The entropy value can be expressed as the uncertainty of each value. The entropy weighting method in the tradition weights the fixed coefficients of each model, but the certainty degree of different positions of the base learner can be deduced from the certainty degree of a specific position in each model.

Where the single model

Y_{i j} (i = 1, 2, \dots, m; j = 1, 2, \dots, n)

is the base learner prediction and

L_{i} (i = 1, 2, \dots, m)

is the actual value, the entropy value is

h_{i j} = - \frac{e_{i j} l n (e_{i j} + 0.5)}{l n (N + 0.5)}

(10)

The addition of 0.5 to the Ln function in Equation (10) is to accommodate the calculation of zeros in the original series.

h_{i j}

is the entropy value derived from the error value

e_{i j}

, where

e_{i j}

is the absolute error indicator value.

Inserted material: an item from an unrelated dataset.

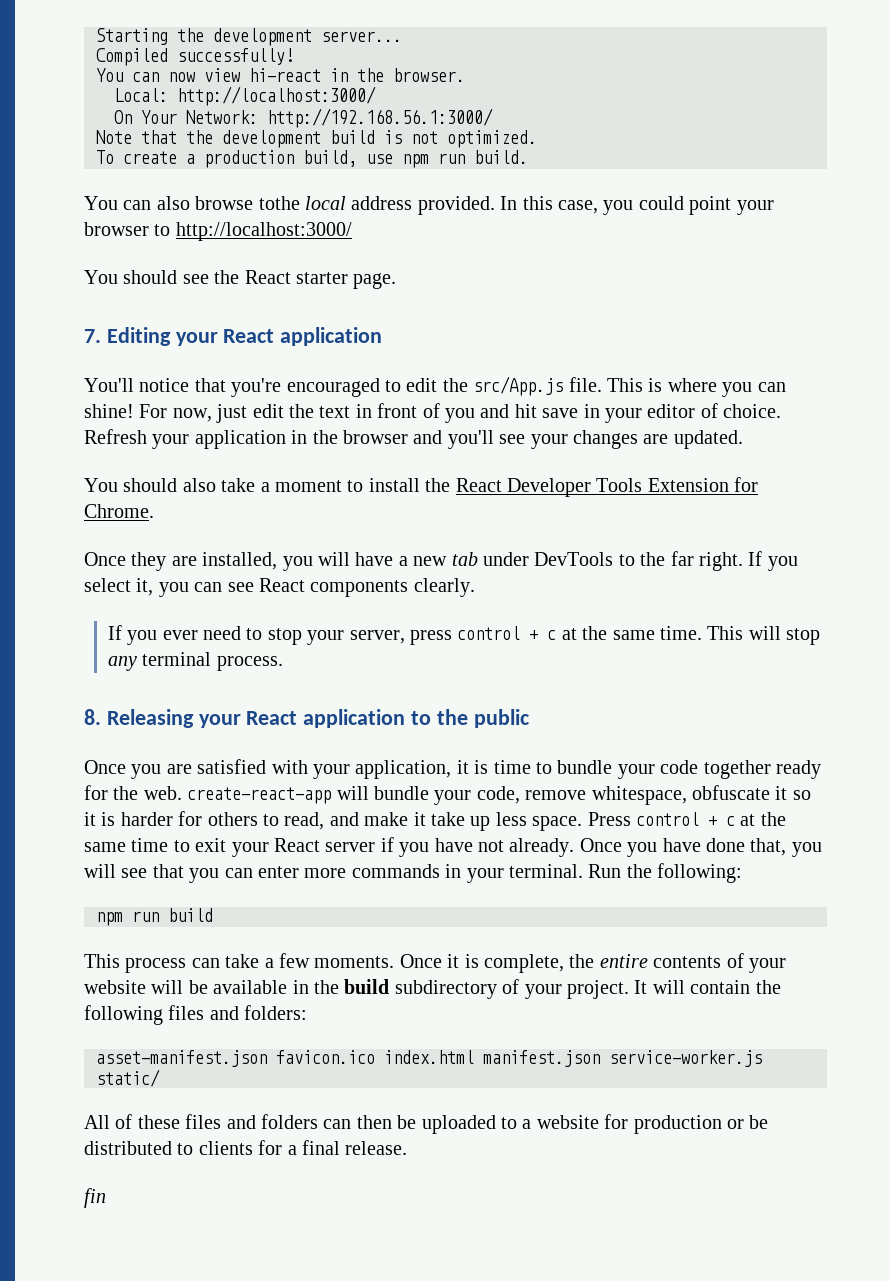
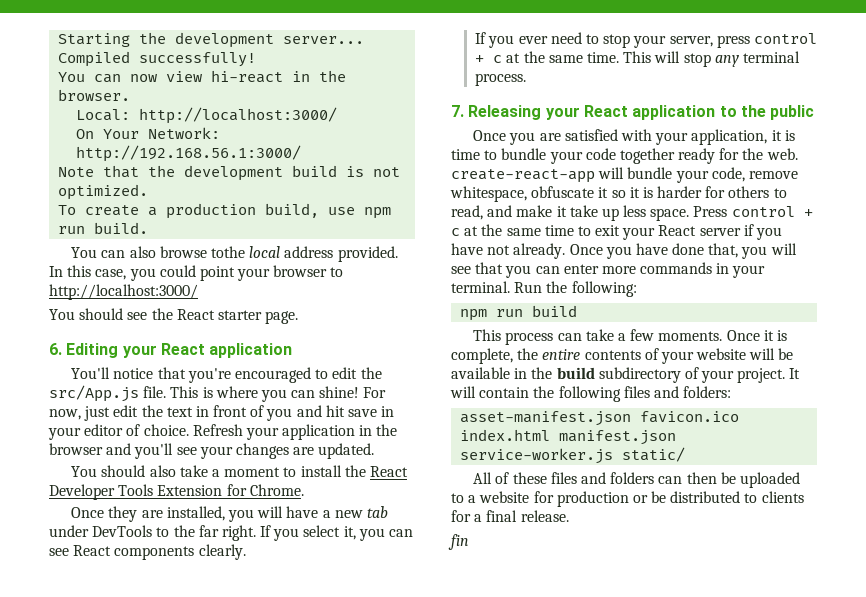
- 7. Editing your React application
+ 6. Editing your React application
- 8. Releasing your React application to the public
+ 7. Releasing your React application to the public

Because the characteristics of the meta-learner in the stacking-integrated model are the strong information characteristics of the base learner output, and the uncertainty of the base learner can be known according to its entropy value at different positions, the variability of the base learner model output information can be enhanced after the introduction of weights, which in turn improves the overall performance of the model. The degree of uncertainty of different models is determined by introducing the entropy value after the MSE is calculated, which is used when the dynamic parameters are calculated.

2.4. Model Construction

2.4.1. Dynamic Weighting Adjustment Model Process

In the stacking model, the degree of data deviation at different locations in the base learner output information varies, and fixed weighting cannot capture its dynamic change pattern, so dynamic weighting coefficients are designed in the model.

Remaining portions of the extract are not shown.